A problemática do anime começa quando os irmãos inconformados com a morte da mãe tentam trazê-la de volta a vida através da alquima. Algo errado acontece e eles sofrem fortes consequências por essa tentativa. Esse fracasso muda as suas vidas e a partir disso entram numa busca desenfreada para reaver o que perderam. A lei da equivalência rege o princípio da troca equivalente e ela exige que para se criar algo é preciso de outra coisa do mesmo valor. O que seria necessário então para trazer de volta a vida uma pessoa amada? Parece não haver resposta para tal e talvez a única saída seja encontrar algo que ultrapasse essa lei, e eis que surge a pedra filosofal que permite a realização da alquimia sem a submissão à lei da equivalência. Os jovens irmãos, então, saem em viagem a procura dessa alternativa.

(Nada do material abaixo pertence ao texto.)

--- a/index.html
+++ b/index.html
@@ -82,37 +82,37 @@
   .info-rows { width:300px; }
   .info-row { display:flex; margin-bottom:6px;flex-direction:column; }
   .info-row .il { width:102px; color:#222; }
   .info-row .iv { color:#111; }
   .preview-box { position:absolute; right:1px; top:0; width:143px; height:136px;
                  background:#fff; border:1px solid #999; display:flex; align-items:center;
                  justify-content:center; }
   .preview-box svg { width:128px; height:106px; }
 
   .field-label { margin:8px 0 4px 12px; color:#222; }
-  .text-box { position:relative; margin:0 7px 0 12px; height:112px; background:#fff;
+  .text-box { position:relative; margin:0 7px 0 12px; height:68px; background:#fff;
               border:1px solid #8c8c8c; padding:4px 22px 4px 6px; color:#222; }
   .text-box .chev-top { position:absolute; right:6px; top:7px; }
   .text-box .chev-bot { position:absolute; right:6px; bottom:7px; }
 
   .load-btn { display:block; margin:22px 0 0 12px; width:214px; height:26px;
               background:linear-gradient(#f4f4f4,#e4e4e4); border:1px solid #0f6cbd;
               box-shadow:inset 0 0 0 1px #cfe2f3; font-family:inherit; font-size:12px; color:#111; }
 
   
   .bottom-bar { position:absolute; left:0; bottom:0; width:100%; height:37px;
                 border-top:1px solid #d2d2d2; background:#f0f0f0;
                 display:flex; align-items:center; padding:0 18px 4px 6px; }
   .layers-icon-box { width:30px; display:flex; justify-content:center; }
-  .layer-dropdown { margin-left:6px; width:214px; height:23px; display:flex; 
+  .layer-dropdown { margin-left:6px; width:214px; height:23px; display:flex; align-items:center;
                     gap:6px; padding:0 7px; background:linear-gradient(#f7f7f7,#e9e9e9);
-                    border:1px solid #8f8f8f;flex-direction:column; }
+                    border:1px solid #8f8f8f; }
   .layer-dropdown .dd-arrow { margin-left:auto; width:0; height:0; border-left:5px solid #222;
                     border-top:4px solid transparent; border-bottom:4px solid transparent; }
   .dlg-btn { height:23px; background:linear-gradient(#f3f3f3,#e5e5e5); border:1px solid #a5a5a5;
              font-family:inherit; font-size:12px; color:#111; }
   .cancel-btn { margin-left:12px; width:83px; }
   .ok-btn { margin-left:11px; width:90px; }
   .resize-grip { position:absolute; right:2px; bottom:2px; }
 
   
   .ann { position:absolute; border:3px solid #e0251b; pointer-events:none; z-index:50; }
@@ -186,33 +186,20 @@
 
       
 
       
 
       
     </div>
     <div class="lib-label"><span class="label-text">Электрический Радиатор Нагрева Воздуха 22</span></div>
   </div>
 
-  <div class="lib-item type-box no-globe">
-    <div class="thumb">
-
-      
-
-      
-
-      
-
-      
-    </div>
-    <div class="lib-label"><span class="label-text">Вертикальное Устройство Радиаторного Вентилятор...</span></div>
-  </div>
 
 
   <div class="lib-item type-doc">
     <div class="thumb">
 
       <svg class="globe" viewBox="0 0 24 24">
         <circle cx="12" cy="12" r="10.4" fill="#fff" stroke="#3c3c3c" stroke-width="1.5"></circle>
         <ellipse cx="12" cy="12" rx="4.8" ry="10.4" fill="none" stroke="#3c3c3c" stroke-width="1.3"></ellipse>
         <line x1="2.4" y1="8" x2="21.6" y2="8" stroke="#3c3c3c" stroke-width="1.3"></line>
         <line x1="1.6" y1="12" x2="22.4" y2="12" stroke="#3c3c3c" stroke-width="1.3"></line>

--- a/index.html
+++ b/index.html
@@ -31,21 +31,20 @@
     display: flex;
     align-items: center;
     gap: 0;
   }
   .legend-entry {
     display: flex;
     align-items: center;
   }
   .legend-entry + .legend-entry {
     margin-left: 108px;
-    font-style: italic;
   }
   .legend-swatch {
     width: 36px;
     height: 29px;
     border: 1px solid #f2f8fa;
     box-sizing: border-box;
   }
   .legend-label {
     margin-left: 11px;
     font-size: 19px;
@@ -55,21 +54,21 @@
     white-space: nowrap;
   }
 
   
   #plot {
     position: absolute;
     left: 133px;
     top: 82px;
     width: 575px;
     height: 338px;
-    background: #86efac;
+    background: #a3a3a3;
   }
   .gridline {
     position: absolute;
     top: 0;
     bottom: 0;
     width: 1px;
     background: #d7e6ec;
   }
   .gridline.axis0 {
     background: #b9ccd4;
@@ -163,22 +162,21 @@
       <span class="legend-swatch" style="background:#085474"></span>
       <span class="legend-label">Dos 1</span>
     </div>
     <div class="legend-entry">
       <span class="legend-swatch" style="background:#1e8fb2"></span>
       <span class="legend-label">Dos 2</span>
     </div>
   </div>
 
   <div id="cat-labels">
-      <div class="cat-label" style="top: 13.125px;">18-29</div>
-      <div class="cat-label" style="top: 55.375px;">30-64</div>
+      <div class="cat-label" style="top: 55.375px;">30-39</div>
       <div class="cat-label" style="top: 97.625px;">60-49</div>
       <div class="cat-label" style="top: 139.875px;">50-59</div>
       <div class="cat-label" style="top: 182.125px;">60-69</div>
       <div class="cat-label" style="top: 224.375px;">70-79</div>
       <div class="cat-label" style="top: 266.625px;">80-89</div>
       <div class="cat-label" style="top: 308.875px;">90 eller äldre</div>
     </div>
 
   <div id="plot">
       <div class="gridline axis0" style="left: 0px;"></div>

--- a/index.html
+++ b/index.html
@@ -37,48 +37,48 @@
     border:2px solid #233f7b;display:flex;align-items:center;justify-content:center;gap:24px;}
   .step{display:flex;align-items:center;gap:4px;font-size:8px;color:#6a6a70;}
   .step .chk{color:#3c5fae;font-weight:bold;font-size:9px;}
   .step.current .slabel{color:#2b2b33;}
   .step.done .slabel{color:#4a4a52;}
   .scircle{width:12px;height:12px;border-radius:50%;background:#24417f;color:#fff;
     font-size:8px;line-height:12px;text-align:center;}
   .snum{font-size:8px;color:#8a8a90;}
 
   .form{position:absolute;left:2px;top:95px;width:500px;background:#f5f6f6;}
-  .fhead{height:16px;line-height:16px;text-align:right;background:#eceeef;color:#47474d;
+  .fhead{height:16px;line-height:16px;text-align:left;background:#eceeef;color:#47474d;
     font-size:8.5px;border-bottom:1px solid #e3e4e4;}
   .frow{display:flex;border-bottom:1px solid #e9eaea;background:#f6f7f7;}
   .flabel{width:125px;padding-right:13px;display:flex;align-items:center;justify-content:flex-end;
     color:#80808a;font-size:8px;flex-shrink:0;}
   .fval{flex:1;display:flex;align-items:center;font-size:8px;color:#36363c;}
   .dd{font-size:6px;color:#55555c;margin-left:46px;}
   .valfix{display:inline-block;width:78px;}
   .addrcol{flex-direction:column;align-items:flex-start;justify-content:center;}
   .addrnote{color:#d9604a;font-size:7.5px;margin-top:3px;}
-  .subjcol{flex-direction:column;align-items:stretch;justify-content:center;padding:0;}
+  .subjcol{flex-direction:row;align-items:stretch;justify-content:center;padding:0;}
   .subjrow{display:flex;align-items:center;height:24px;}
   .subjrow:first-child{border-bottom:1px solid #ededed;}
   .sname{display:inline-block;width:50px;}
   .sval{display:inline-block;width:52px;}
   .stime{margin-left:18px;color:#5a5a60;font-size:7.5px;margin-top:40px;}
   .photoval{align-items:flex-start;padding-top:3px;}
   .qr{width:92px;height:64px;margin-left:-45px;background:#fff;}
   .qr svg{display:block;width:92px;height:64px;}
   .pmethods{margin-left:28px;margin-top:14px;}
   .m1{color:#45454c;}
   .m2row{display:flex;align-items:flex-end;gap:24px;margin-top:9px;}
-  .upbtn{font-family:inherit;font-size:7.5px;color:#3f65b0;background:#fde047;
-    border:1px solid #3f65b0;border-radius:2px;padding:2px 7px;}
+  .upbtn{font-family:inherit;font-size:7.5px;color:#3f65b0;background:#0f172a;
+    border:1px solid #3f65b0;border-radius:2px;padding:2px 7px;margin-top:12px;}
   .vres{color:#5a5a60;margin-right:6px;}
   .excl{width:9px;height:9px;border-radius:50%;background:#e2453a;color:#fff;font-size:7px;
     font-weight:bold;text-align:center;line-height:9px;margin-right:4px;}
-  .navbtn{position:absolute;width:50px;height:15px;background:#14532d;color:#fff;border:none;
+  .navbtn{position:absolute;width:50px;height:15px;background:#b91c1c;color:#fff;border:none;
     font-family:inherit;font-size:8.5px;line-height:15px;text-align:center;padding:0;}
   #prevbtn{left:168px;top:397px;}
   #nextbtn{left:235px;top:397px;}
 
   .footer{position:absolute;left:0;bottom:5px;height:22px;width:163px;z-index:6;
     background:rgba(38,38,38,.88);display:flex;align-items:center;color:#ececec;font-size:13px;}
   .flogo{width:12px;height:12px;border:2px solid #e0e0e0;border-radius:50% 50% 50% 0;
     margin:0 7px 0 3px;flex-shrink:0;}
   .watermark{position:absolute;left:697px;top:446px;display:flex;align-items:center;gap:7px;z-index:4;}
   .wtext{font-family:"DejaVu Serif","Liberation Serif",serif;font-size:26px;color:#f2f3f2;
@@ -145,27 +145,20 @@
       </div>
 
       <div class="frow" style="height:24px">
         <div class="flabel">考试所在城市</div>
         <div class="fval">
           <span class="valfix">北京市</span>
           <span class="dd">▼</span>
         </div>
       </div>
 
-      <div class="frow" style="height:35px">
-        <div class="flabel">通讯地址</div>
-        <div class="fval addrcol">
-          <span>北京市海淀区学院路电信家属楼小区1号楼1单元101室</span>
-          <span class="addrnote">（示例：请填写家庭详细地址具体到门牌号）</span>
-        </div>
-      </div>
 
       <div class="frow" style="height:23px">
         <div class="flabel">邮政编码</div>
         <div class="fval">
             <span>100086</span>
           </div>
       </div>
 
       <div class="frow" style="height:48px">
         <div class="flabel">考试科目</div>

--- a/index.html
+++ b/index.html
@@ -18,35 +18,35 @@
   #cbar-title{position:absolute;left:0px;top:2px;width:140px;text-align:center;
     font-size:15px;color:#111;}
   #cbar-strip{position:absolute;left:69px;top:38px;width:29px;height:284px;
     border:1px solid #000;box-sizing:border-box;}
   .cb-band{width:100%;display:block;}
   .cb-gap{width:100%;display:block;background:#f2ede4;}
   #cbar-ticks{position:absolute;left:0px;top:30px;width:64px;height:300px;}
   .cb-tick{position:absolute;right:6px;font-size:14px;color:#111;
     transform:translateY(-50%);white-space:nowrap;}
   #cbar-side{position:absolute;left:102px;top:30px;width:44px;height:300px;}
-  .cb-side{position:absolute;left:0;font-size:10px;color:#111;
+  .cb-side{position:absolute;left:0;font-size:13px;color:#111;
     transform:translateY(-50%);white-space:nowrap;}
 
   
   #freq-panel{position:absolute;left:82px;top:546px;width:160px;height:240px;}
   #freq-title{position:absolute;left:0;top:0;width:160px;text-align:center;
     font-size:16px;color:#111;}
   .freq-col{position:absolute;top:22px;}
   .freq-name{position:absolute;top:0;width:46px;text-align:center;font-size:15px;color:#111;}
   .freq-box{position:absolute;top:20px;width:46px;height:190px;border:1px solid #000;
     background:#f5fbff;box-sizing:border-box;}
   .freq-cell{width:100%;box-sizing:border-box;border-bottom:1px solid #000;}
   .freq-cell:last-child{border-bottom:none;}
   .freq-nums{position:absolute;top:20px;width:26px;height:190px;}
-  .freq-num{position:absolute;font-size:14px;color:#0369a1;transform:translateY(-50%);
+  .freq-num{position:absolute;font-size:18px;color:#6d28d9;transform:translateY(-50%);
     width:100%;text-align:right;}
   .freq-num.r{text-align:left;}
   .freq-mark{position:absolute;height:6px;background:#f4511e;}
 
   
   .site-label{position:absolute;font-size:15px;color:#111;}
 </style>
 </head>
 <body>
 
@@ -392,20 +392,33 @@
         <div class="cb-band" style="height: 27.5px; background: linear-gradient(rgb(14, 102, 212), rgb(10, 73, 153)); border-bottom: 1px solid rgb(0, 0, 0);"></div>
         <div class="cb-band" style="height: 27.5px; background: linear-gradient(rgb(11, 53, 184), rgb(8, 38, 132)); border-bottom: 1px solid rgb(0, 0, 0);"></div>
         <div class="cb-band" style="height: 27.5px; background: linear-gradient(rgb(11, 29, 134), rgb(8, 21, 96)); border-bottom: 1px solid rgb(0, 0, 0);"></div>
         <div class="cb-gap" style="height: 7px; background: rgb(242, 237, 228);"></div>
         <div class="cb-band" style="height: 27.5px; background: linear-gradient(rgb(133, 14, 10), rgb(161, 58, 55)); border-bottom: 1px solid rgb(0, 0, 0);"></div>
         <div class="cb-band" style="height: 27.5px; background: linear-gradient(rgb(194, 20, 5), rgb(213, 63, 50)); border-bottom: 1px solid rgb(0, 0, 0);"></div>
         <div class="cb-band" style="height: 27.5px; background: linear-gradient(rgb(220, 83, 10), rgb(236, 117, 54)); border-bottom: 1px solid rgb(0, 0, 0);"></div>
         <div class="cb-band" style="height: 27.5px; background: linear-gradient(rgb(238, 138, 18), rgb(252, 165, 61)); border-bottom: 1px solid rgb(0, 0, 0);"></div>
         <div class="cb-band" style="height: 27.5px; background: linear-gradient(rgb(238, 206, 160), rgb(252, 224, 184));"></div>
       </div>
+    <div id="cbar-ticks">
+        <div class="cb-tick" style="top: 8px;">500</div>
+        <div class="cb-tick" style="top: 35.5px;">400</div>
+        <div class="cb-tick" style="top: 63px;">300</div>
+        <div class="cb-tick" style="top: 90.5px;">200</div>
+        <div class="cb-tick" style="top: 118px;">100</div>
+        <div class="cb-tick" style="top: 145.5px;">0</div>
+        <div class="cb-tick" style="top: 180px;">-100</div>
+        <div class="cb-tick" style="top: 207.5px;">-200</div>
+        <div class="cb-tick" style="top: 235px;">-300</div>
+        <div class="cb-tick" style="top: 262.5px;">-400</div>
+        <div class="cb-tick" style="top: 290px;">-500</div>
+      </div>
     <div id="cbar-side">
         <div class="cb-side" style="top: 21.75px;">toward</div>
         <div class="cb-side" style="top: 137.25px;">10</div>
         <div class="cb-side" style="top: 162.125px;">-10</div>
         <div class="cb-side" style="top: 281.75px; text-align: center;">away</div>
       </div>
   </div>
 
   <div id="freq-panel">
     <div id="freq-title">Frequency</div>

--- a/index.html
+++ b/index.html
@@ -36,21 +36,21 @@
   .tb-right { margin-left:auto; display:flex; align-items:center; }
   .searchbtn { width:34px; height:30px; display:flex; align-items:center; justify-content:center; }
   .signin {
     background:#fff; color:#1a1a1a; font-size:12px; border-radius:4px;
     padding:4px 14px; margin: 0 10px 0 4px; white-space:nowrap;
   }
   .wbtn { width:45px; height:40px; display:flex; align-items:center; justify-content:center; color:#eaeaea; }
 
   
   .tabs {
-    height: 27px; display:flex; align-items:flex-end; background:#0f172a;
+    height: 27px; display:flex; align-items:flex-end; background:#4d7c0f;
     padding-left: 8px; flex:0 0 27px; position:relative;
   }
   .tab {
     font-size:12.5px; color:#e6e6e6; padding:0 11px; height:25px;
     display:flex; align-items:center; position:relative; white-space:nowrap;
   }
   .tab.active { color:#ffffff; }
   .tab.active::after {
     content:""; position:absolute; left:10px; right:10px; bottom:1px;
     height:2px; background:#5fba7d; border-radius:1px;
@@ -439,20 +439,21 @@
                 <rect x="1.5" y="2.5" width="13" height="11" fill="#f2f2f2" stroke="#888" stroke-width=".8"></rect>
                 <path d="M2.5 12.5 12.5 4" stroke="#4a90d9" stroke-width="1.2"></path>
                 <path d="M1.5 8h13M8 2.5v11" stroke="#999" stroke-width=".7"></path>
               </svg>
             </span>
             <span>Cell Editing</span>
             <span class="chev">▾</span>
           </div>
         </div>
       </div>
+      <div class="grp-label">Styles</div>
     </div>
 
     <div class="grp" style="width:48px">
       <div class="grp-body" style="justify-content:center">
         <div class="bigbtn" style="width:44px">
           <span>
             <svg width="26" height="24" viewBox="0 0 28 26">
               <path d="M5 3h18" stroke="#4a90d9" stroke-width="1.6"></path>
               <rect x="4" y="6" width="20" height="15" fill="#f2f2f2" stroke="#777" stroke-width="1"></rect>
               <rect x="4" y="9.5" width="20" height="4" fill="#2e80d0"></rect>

Vemos nos episódios que se seguem as consequências dessa primeira situação e como os irmãos Elric sofrem por terem perdido a mãe, mas principalmente por terem tentado reverter algo impossível. A morte é a única certeza que o homem possui e o quanto nos assusta e dói essa verdade. Para aqueles que ficam resta apenas o luto. O trabalho de luto pertence a natureza humana e não se restringe apenas à morte, estamos o tempo todo em trabalho de luto. Comte-Sponville afirma que há luto sempre que há perda, recusa e frustração. É inegável que a tentativa de ressuscitar a mãe foi fruto da recusa de aceitar a perda e o quando é frustrante se ver com 11 e 10 anos de idade órfãos. O autor continua e diz que o luto marca a insatisfação por sermos contrariados pela realidade que nos machuca tanto quanto estejamos apegados à aquilo que nos é retirado. Através da morte encaramos que somos humanos e não deuses. Triste é esquecermos disso e passarmos a viver a vida com a ilusão de que ela não terá um fim. O luto nos coloca em contato com a nossa condição de mortal. Os irmãos Elric aprenderam essa lição do jeito mais duro. Ao tentar driblar a morte desencadearam uma série de consequências inacreditáveis que o levaram a amadurecer e a lidar com um sofrimento imenso.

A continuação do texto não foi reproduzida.